Welcome to the first in a multi part series on the “how-to” of bushwalking in the old style with a swag and nosebag.
Each of the parts of this series of posts will cover a separate aspect of the gear and how to use it, but keep in mind that there were literally dozens or even hundreds of different configurations. In this series you’ll see the gear I tend to use most often while swaggin’ it. For an exhaustive look at this stuff and the rationale behind it, you’ll need to wait for my soon-to-be-released book On the Wallaby Track: A Swagman’s Handbook . This series of posts is designed to give you nuts and bolts info purely to get people started and out there on the track swaggin’ it in the old style.
Packs and Carry has a broad definition. In this case it refers to:
- The swag straps and shoulder strap used to carry the wrapped bundle which is the swag roll
- The nosebag
- Tucker bags
- Ditty bags
- Any belt kit
- Any haversack
The most important parts of the swag are the straps and the nosebag. Everything else is secondary, even the swag roll itself isn’t as important as the straps used to secure it.
The Swag Straps
The path of least resistance for this setup is to use a couple of old leather belts for the swag straps. These wrap around the packed swag roll and keep it from coming open while you’re on the track. I have often used a pair of 2 inch wide army surplus Swiss Army officer’s dress belts. Bare with me here because you’ll see army surplus gear pop up over and over as we go through this series of posts.
Being wide and strong, these belts are secure and are almost unbreakable. You’re unlikely to ever destroy them. I usually go with swag straps between a metre and 110cm long. This gives you plenty of wiggle room when it comes to strapping up a fat, cold weather swag, or if you want to strap an oilskin coat or a rain cape to the outside of the swag roll where you can get to them easily enough.
The Shoulder Strap
This is little more than a short leather strap which is fixed between the two swag straps and which is long enough to put an arm through so you can carry the swag roll hanging off your shoulder. In my case I use an adjustable leather “cobra” pattern rifle sling. It works fine and being more than two inches at its widest, it doesn’t dig into my shoulder when carrying a heavy swag.
Also known variously as a tucker bag or as a dilly bag, the nosebag has a double purpose – it contains your food and cooking/eating gear and its weight helps to offset the weight of the swag roll on your back.
I use a vintage 50lb flour bag as my nosebag. This is twisted at the top and tied closed with a piece of jute twine. This twisted neck of the nosebag can then be tied off directly to a swag strap or you can tie it to the swag strap with a tea towel (seriously) or a calico triangular bandage. Both of the latter are easier on the shoulder when carrying a lot of tucker in the nose bag.
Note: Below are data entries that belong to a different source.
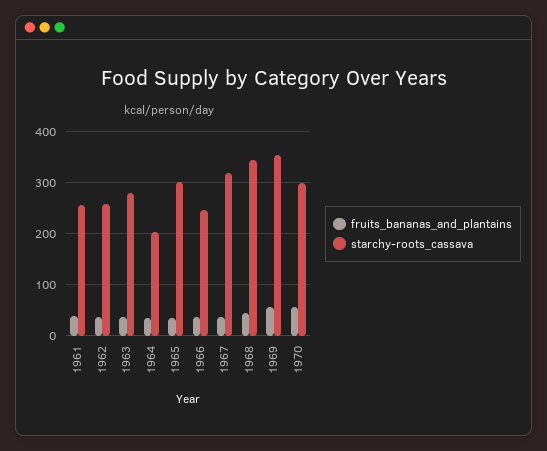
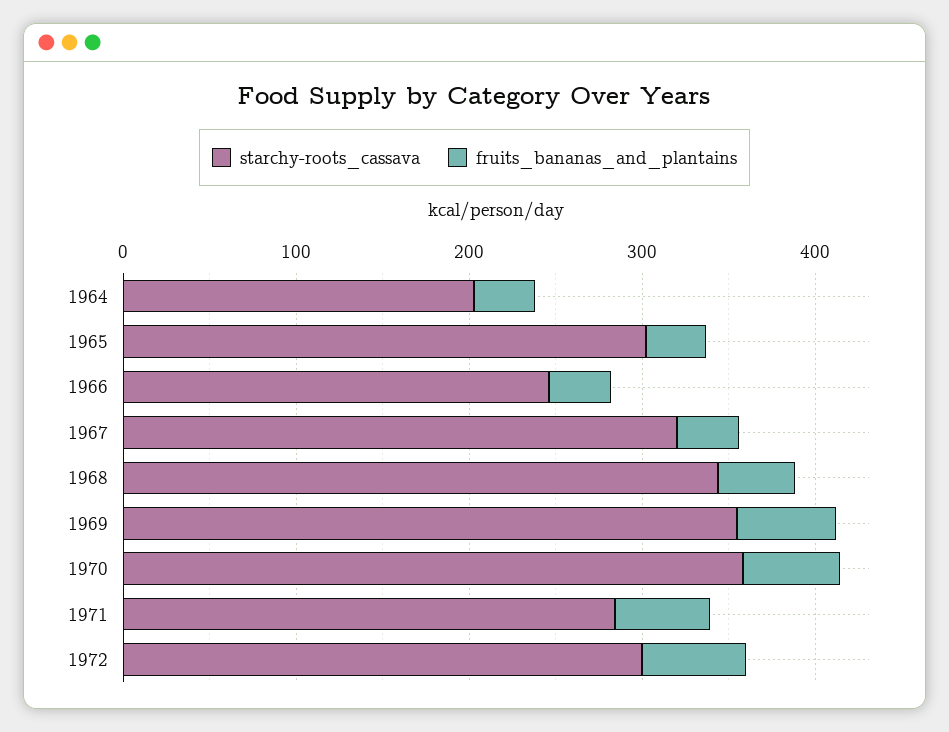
fruits_bananas_and_plantains, 1961: 40 -> none
starchy-roots_cassava, 1961: 260 -> none
fruits_bananas_and_plantains, 1962: 40 -> none
starchy-roots_cassava, 1962: 260 -> none
fruits_bananas_and_plantains, 1963: 40 -> none
starchy-roots_cassava, 1963: 280 -> none
starchy-roots_cassava, 1970: 300 -> 360
starchy-roots_cassava, 1971: none -> 280
fruits_bananas_and_plantains, 1971: none -> 60
starchy-roots_cassava, 1972: none -> 300
fruits_bananas_and_plantains, 1972: none -> 60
There you have the basic carry system for swaggin’ it – swag straps, shoulder straps and a nose bag to balance it all out. In use, you would put an arm through the shoulder strap, which will lead the swag roll to sit diagonally across your back. If you have the nosebag nosebag tied off to the right hand swag strap, swing the nosebag around behind your neck and over your left shoulder so that it sits on your left chest.
Reading this, it’ll seem counterintuitive, but trust me, it’s the most logical way to wear the nosebag in practice. If you were to sling the nosebag over the same shoulder as the swag’s shoulder strap, you will in short order start getting a seriously sore shoulder and neck.
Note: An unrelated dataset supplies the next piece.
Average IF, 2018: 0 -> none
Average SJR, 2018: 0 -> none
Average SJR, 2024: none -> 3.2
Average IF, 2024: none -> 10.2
Inside the nosebag, everything is in miscellaneous calico bags I have found or have made up.
The most important of these bags is the tucker bag. I call this one the tucker bag because it contains the food separately to the rest of the stuff in the nosebag. When you’re camped for the night you can remove the whole tucker bag from the nosebag without having to untie the whole thing. Its size depends on how much food you’re taking. Mine is a calico book bag so flattened out it’s a little bit bigger than A4 size.
Inside the tucker bag you’ll find ditty bags full of foodstuffs. I use one for flour and others to keep small tin canisters and glass vials of spices together, as well as separate ones for coffee beans, sugar and tea.
Salt beef or pork goes into a calico meat bag before being carried in the billy. The calico stops the meat from sweating so it lasts longer without going rancid.
I also use calico ditty bags for carrying camp equipment (rolled up in the swag) such as candle lantern and candles, spare matches and the like.
I used to wear my bush belt quite often when swaggin’ it, but I tend to wear it less these days, since I’ve streamlined my kit considerably. The bush belt kit consisted of the following:
I use a belt-mounted canvas water bottle pouch to carry a WWI-era US M1910 canteen and canteen cup where it’s close to hand.
The belt itself is a 2 inch wide leather belt with a brass buckle I picked up from somewhere. It does the job.
I use an army surplus Urugayan/Argentinian 1910s rifle stripper clip pouch to carry my prismatic compass. The compass is secured to the belt with a plaited leather lanyard.
I use a leather pocket knife pouch to carry a Swiss pattern 1908 soldier’s clasp knife.
I use a brown leather knife sheath designed for a Buck 19 to carry my Svord Drop Point Hunter knife.
A shoulder haversack can be useful on longer trips or when carrying extra equipment such as field sketching or photographic equipment.
My haversack of choice is a reproduction WWI-era Mills webbing Pattern 14 side pack from What Price Glory. These have leather straps and brass tongue buckles. I use it with a 1 inch wide leather military rifle sling, which admittedly is a bit less comfortable than a wider shoulder strap when the haversack is packed to the gunwales.